## Exercise description
Among the entries below, please repeat exactly and only the lines from the line containing "so efficient, no" to the line containing "- Please do", both lines included.

## Data shown
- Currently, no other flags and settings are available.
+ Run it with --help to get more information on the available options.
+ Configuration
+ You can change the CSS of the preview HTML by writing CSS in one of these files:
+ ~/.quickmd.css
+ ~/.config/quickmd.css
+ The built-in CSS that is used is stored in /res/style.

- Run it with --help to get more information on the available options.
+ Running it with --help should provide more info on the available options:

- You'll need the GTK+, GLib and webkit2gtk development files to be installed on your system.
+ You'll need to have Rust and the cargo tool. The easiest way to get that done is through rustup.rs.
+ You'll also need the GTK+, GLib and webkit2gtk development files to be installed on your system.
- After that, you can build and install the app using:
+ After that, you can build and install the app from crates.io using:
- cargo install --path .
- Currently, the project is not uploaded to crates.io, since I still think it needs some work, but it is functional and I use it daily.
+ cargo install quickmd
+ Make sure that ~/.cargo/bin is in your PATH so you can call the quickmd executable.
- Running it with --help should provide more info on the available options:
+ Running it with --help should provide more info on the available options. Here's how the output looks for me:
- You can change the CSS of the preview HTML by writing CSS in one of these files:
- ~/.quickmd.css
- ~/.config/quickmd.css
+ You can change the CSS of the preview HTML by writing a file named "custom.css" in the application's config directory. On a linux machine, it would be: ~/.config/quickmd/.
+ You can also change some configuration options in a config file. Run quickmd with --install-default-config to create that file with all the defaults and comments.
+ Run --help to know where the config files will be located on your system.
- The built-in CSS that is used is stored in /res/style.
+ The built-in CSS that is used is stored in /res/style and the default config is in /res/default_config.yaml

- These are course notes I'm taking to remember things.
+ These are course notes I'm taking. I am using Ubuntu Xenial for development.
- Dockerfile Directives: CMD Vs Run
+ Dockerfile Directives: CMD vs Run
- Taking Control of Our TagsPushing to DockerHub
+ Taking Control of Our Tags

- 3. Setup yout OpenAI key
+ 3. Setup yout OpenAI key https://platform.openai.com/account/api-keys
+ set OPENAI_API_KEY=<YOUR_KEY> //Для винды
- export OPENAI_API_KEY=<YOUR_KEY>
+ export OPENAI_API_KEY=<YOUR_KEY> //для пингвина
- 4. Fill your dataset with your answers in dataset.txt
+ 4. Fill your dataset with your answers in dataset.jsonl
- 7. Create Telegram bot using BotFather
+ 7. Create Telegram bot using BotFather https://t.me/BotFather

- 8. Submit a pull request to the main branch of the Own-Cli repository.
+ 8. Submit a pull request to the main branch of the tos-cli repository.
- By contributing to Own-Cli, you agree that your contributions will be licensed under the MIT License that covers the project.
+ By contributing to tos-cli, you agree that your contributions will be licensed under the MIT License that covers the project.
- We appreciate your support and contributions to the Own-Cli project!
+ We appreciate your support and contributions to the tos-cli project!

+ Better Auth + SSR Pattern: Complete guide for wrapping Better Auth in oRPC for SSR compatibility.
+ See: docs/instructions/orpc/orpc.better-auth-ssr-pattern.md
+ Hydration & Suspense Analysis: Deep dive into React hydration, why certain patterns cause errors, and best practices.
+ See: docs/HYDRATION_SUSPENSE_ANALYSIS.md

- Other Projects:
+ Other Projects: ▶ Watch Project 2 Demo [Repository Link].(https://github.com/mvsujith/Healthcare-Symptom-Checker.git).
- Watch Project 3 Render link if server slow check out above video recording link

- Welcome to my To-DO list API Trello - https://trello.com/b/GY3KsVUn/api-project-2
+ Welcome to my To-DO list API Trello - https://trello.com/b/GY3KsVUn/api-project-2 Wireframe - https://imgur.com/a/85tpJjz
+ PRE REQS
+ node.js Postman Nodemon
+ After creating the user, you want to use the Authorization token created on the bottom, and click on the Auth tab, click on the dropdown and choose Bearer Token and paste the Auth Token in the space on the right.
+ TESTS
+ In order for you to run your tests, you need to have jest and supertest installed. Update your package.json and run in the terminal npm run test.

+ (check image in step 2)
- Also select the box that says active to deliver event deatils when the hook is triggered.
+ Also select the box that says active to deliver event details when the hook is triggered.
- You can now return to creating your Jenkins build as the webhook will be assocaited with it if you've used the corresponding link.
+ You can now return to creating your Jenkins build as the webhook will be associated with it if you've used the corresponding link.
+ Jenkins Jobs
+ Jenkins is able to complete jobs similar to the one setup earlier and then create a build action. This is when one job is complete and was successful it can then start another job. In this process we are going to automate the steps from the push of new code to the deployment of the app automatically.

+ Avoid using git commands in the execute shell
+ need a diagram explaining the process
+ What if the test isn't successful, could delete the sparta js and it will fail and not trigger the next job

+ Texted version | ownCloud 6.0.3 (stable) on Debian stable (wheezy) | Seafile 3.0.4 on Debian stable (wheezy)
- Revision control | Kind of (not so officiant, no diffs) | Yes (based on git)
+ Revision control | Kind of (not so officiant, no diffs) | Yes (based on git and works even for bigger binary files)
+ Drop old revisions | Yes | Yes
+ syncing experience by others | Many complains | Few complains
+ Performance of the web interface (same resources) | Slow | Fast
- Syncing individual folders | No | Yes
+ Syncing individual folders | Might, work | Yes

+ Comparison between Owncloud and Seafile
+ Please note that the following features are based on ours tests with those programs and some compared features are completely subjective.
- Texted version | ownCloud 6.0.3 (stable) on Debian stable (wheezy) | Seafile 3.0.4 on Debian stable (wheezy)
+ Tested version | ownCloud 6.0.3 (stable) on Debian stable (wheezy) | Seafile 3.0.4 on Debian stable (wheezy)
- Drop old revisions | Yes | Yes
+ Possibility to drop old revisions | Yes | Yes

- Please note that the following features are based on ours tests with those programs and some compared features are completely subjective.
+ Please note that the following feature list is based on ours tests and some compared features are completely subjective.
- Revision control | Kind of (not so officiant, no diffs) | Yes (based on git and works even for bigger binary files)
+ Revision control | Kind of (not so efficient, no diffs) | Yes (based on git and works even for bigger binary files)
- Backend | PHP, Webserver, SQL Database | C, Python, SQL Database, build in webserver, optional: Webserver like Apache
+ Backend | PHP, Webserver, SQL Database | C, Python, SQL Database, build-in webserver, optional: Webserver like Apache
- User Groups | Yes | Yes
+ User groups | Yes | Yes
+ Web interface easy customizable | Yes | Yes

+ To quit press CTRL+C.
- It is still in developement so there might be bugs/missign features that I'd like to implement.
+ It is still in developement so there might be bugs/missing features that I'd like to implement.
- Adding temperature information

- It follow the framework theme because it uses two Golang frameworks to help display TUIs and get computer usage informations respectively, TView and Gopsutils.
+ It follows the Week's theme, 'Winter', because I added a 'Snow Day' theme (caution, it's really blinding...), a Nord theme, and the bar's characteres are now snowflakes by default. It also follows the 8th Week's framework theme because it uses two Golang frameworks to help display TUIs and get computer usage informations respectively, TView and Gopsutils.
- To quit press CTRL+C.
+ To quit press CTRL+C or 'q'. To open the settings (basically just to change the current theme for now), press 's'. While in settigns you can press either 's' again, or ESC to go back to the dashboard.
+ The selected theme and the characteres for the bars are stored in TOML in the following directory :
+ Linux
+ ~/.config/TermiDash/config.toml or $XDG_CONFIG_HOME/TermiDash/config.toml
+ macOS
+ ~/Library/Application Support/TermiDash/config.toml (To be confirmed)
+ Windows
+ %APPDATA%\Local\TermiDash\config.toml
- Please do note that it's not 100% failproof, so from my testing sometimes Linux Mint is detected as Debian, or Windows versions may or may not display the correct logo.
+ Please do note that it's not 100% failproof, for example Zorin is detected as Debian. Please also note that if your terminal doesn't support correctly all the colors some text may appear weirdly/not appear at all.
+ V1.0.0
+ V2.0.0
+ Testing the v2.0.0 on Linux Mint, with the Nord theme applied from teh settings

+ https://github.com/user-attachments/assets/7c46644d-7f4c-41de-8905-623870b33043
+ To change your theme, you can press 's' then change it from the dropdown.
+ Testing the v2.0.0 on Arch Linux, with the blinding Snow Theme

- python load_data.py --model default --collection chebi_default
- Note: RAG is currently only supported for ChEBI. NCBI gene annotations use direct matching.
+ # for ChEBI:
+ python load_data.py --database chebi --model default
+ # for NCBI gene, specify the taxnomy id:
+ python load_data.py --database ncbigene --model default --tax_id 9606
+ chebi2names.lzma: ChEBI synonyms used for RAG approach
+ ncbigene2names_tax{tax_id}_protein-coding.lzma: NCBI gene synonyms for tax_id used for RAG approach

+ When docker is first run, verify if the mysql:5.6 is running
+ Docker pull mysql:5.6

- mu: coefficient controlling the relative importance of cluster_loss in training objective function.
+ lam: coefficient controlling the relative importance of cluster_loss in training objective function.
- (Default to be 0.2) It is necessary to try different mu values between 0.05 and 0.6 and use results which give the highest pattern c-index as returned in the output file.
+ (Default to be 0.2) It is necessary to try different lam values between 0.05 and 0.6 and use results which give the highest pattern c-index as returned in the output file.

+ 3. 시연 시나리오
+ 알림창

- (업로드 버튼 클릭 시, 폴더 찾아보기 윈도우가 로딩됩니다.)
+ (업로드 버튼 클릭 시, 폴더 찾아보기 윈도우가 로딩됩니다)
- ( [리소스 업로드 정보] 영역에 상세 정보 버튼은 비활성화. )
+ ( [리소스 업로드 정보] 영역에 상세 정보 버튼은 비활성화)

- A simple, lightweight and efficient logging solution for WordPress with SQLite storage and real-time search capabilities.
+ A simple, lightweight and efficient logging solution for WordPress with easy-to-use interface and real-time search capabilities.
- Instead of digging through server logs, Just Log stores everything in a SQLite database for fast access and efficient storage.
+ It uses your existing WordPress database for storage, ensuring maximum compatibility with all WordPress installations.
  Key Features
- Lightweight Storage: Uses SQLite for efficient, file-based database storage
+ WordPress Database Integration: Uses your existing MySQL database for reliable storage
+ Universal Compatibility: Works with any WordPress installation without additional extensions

## Task output
+ Revision control | Kind of (not so efficient, no diffs) | Yes (based on git and works even for bigger binary files)
- Backend | PHP, Webserver, SQL Database | C, Python, SQL Database, build in webserver, optional: Webserver like Apache
+ Backend | PHP, Webserver, SQL Database | C, Python, SQL Database, build-in webserver, optional: Webserver like Apache
- User Groups | Yes | Yes
+ User groups | Yes | Yes
+ Web interface easy customizable | Yes | Yes

+ To quit press CTRL+C.
- It is still in developement so there might be bugs/missign features that I'd like to implement.
+ It is still in developement so there might be bugs/missing features that I'd like to implement.
- Adding temperature information

- It follow the framework theme because it uses two Golang frameworks to help display TUIs and get computer usage informations respectively, TView and Gopsutils.
+ It follows the Week's theme, 'Winter', because I added a 'Snow Day' theme (caution, it's really blinding...), a Nord theme, and the bar's characteres are now snowflakes by default. It also follows the 8th Week's framework theme because it uses two Golang frameworks to help display TUIs and get computer usage informations respectively, TView and Gopsutils.
- To quit press CTRL+C.
+ To quit press CTRL+C or 'q'. To open the settings (basically just to change the current theme for now), press 's'. While in settigns you can press either 's' again, or ESC to go back to the dashboard.
+ The selected theme and the characteres for the bars are stored in TOML in the following directory :
+ Linux
+ ~/.config/TermiDash/config.toml or $XDG_CONFIG_HOME/TermiDash/config.toml
+ macOS
+ ~/Library/Application Support/TermiDash/config.toml (To be confirmed)
+ Windows
+ %APPDATA%\Local\TermiDash\config.toml
- Please do note that it's not 100% failproof, so from my testing sometimes Linux Mint is detected as Debian, or Windows versions may or may not display the correct logo.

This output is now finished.